| ASSIGNMENT |
Give the line containing "ARO FATIADOR DE" again, exactly, along with all later lines of the entries, through the last one.

| Data excerpts |
╔══

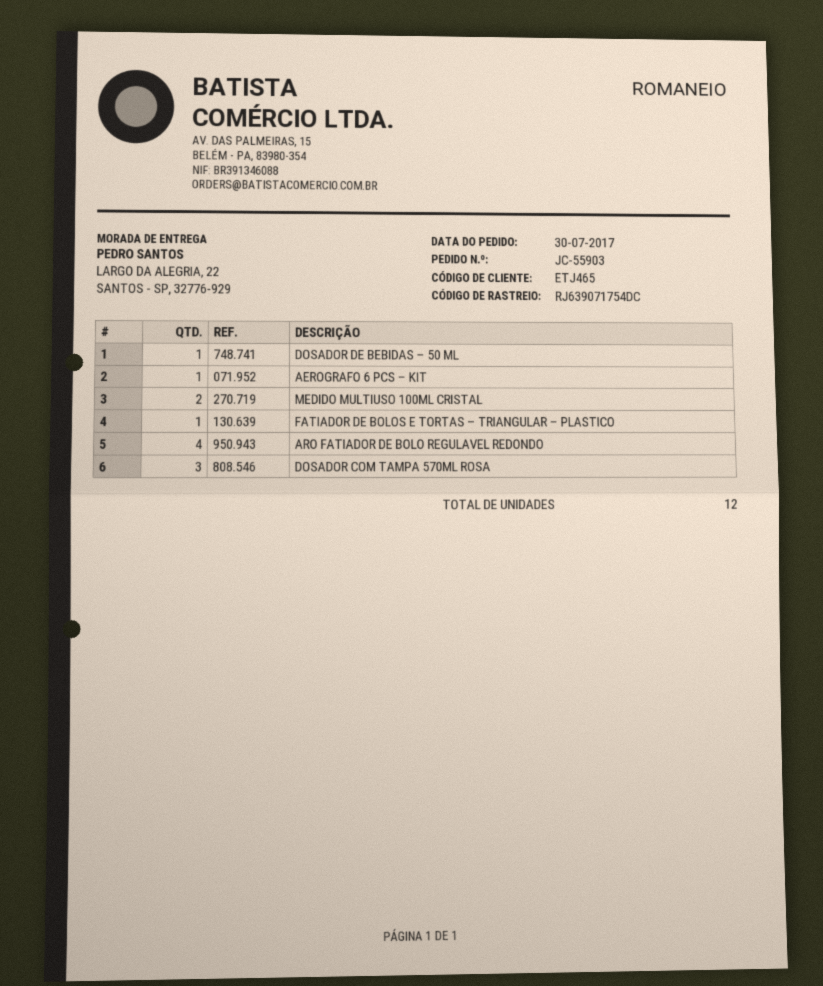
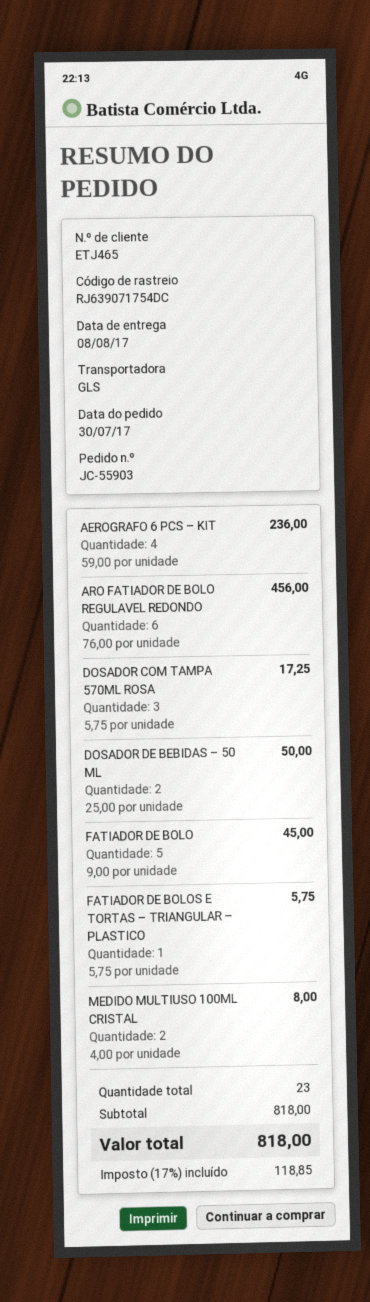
DOSADOR DE BEBIDAS – 50 ML: 1 -> 2
AEROGRAFO 6 PCS – KIT: 1 -> 4
ARO FATIADOR DE BOLO REGULAVEL REDONDO: 4 -> 6
FATIADOR DE BOLO: none -> 5
total quantity: 12 -> 23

╚══

| OUTPUT |
ARO FATIADOR DE BOLO REGULAVEL REDONDO: 4 -> 6
FATIADOR DE BOLO: none -> 5
total quantity: 12 -> 23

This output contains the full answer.